Reduction in the response to coronary and iliac artery injury with photodynamic therapy using 5-aminolaevulinic acid

Michael P Jenkinsa, Giovanni A Buonaccorsia, Richard Mansfielda,b, Christopher C.R Bishopc, Stephen G Bowna and Jean R McEwanb,*

aNational Medical Laser Centre, Department of Surgery, Royal Free and University College Medical School, London, UK
bHatter Institute, Division of Cardiology, Department of Medicine, Royal Free and University College Medical School, London, UK
cVascular Unit, Department of Surgery, Royal Free and University College Medical School, London, UK

* Corresponding author. Cardiothoracic Directorate, 4th Floor, Jules Thorn Institute, The Middlesex Hospital, Mortimer Street, London W1N 8AA, UK. Tel.: +44-171-380-9656; fax: +44-171-380-9415 j.mcewan{at}ucl.ac.uk

Objective: Photodynamic therapy (PDT) uses red light (non-thermal, non-ionising) to activate a previously administered photosensitising drug. This inhibits neointimal hyperplasia in injured arteries in small animals where it appears safe and well tolerated. Our aim was to develop a method for percutaneous application of PDT to iliac and coronary arteries in a large animal model and investigate its influence on the remodeling and intimal hyperplastic response to balloon injury. Methods: Studies were undertaken on 13 juvenile Large White–Landrace crossbred pigs (15–20 kg). After intravenous administration of the photosensitising agent 5-amino laevulinic acid (ALA), the arterial tree was accessed via the left common carotid artery and balloon injuries made by overdistension in both common iliacs (thirteen animals) and one or two main coronary arteries (eight animals).

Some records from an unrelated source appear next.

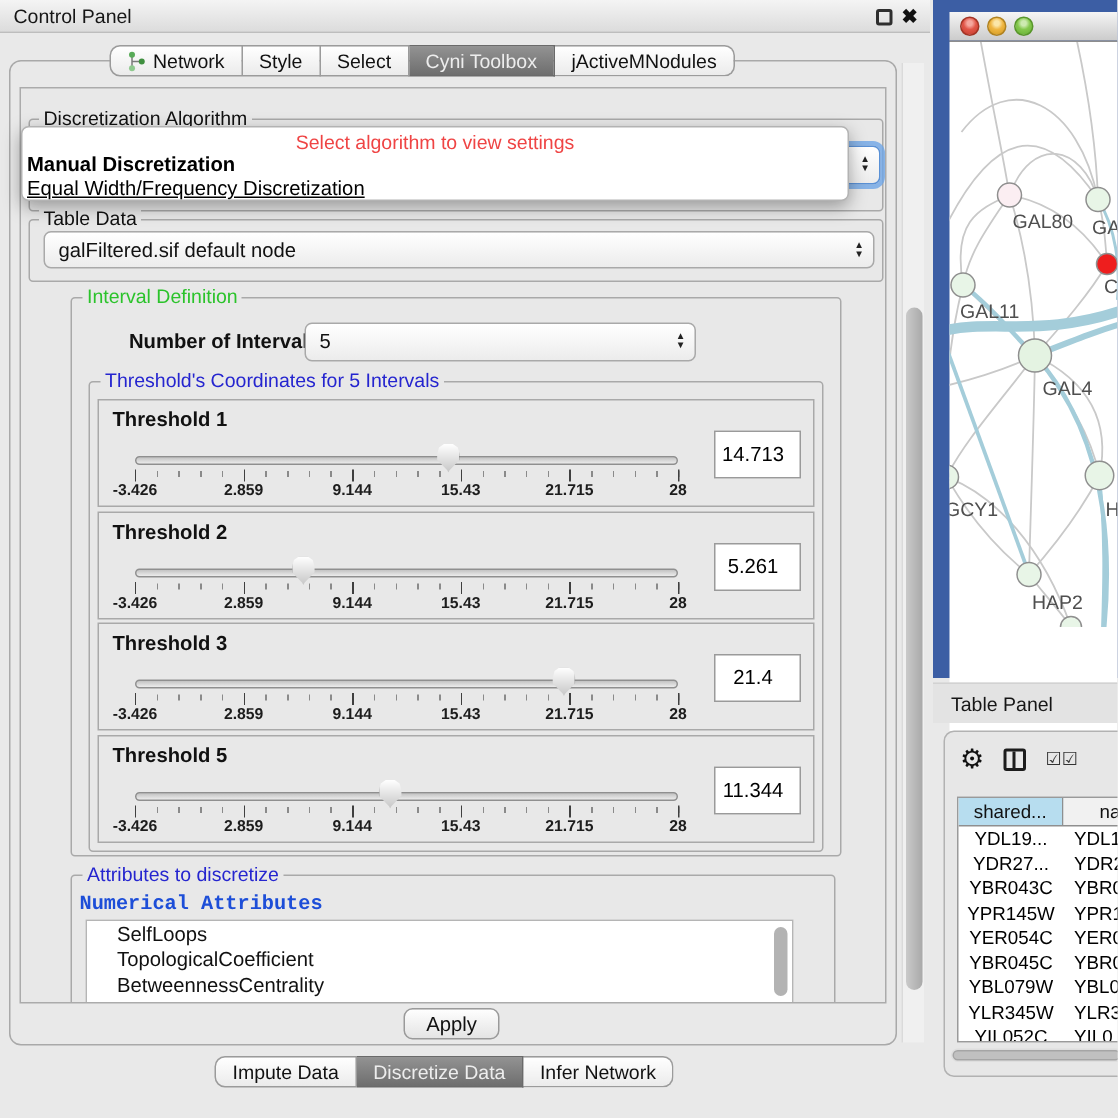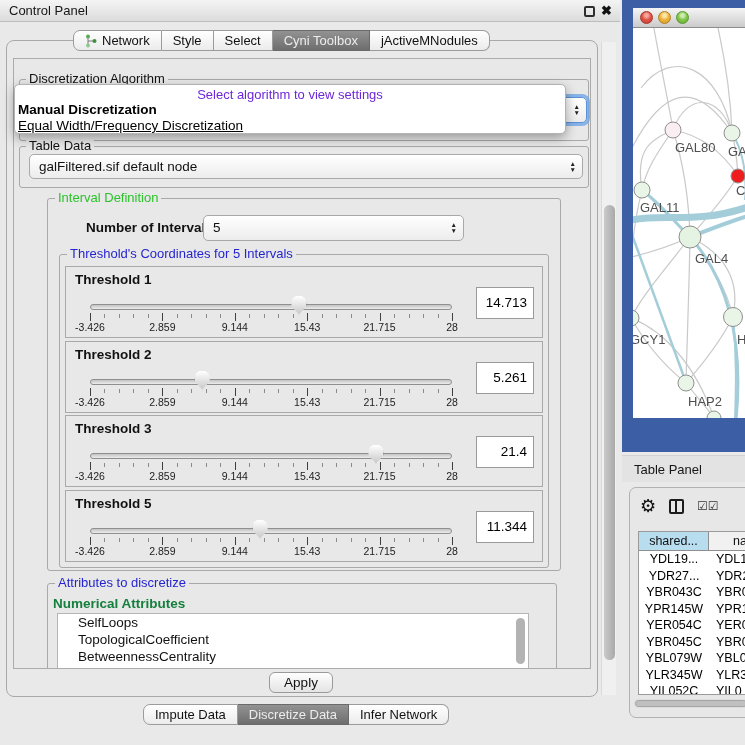--- a/index.html
+++ b/index.html
@@ -63,67 +63,67 @@
   #combo-table { left:15px; top:95px; width:554px; height:25px; }
   #combo-algo { left:287px; top:38px; width:286px; height:26px;
     border:1px solid #5a91d6; box-shadow:0 0 0 3px rgba(110,165,230,.8); z-index:1; }
   #spin-intervals { left:189px; top:156px; width:261px; height:26px; }
   .numlabel { position:absolute; left:72px; top:161px; font-size:13.5px; font-weight:bold; color:#111; }
 
   
   .popup { position:absolute; left:14px; top:84px; width:552px; height:50px; background:#ffffff;
     border:1px solid #b3b3b3; border-radius:5px; box-shadow:0 4px 12px rgba(0,0,0,.35); z-index:60; }
   .popup .hint { position:absolute; left:0; top:2px; width:100%; text-align:center;
-    font-size:13px; color:#6d28d9; }
+    font-size:13px; color:#ef4444; }
   .popup .opt { position:absolute; left:3px; font-size:13.5px; color:#000; white-space:nowrap; }
   .popup .opt.b { font-weight:bold; top:17px; }
   .popup .opt.n { top:33px;text-decoration:underline; }
 
   
   .thrbox { position:absolute; left:51px; width:478px; height:72px;
     border:1px solid #a9a9a9; background:#e8e8e8; }
   .thr-label { position:absolute; left:9px; top:5px; font-size:13.5px; font-weight:bold; color:#111; }
   .thr-track { position:absolute; left:24px; top:37px; width:362px; height:6px;
     border:1px solid #8f8f8f; border-radius:4px; background:linear-gradient(#c3c3c3,#ececec); }
   .thr-ticks { position:absolute; left:24px; top:46px; width:363px; height:8px;
     background-image:
       repeating-linear-gradient(90deg,#3f3f3f 0 1px,transparent 1px 72.4px),
       repeating-linear-gradient(90deg,#8a8a8a 0 1px,transparent 1px 14.48px);
     background-size:363px 8px,363px 4px; background-position:0 0,0 1px; background-repeat:no-repeat; }
   .ticklabel { position:absolute; top:54px; transform:translateX(-50%);
-    font-size:10.5px; font-weight:normal; color:#1c1c1c; white-space:nowrap; }
+    font-size:10.5px; font-weight:bold; color:#1c1c1c; white-space:nowrap; }
   .thr-thumb { position:absolute; top:29px; width:15px; height:19px;
     background:linear-gradient(#ffffff,#c6c6c6);
     clip-path:polygon(0 36%,8% 12%,30% 0,70% 0,92% 12%,100% 36%,100% 55%,55% 92%,50% 100%,45% 92%,0 55%);
     filter:drop-shadow(0 0 1px #777); }
   .thr-value { position:absolute; right:8px; top:20px; width:58px; height:32px; background:#fff;
-    border:1px solid #9a9a9a; font-size:13.5px; color:#000; text-align:right;
+    border:1px solid #9a9a9a; font-size:13.5px; color:#000; text-align:center;
     line-height:30px; padding-right:6px; }
 
   
-  .attr-title { position:absolute; left:39px; top:537px; font-size:13.5px; font-weight:bold; color:#15803d; }
+  .attr-title { position:absolute; left:39px; top:537px; font-size:13.5px; font-weight:bold; color:#1d4ed8;font-family:Liberation Mono, monospace; }
   .attr-list { position:absolute; left:43px; top:554px; width:472px; height:116px;
     background:#fff; border:1px solid #b5b5b5; overflow:hidden; }
   .attr-item { font-size:13.5px; color:#111; padding-left:20px; line-height:17px; }
   .attr-list .lscroll { position:absolute; right:3px; top:4px; width:9px; height:46px;
     background:#b3b3b3; border-radius:5px; }
 
   .apply-btn { position:absolute; left:262px; top:631px; width:64px; height:21px;
     background:linear-gradient(#fefefe,#e4e4e4); border:1px solid #9a9a9a; border-radius:6px;
     font-size:13.5px; color:#111; text-align:center; line-height:19px; }
 
   
   .net-window { position:absolute; left:622px; top:0; width:123px; height:452px; background:#3c5ea4; }
   .net-titlebar { position:absolute; left:11px; top:8px; width:112px; height:20px;
     background:linear-gradient(#f5f5f5,#cbcbcb); border-bottom:1px solid #8d8d8d; }
   .light { position:absolute; top:3px; width:13px; height:13px; border-radius:50%; }
   .l-red { left:7px;  background:radial-gradient(circle at 50% 32%,#f5a79e 0 18%,#e15648 45%,#c23a2c 100%); border:1px solid #a33425; }
   .l-yellow { left:25px; background:radial-gradient(circle at 50% 32%,#fbe6a8 0 18%,#efb541 45%,#d0991f 100%); border:1px solid #b08220; }
   .l-green { left:43px; background:radial-gradient(circle at 50% 32%,#cdeab0 0 18%,#85c84d 45%,#63ac32 100%); border:1px solid #58962b; }
-  .net-canvas { position:absolute; left:633px; top:28px; width:112px; height:390px; background:#fff; }
+  .net-canvas { position:absolute; left:633px; top:28px; width:112px; height:504px; background:#fff; }
 
   
   .tp-header { position:absolute; left:622px; top:455px; width:123px; height:27px;
     background:#e3e3e3; border-top:1px solid #d2d2d2; font-size:13px; color:#161616;
     line-height:27px; padding-left:12px; }
   .tp-box { position:absolute; left:629px; top:487px; width:131px; height:231px;
     background:#e7e7e7; border:1px solid #b2b2b2; border-radius:7px; }
   .tp-gear { position:absolute; left:10px; top:8px; font-size:18px; color:#111; line-height:20px; }
   .tp-cols { position:absolute; left:39px; top:11px; width:15px; height:15px;
     border:2px solid #1c1c1c; border-radius:2px; }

Half the injured sites were then illuminated with red laser light transmitted via the catheter. Animals were culled 28 days later and tissue harvested for histomorphometry. Results: Compared with control injured vessels, PDT treated, balloon injured coronary arteries had a larger lumen (1.4 vs. 0.8 mm2, P=0.002), larger area within the external elastic lamina (2.8 vs. 2.2 mm2, P=0.006) and smaller area of neointimal hyperplasia (0.4 vs. 0.7 mm2, P=0.06), 28 days after intervention. Less neointimal hyperplasia and the absence of negative remodeling resulted in the lumen of PDT-treated, injured segments being the same as that of adjacent reference segments (1.5 vs. 1.6 mm2). Similar trends, but with smaller differences, were seen in the iliac vessels. Conclusions: Intra-arterial, trans-catheter PDT favourably influences the arterial response to balloon injury in both the coronary and peripheral circulations. This technique offers a promising new approach to restenosis after endovascular procedures.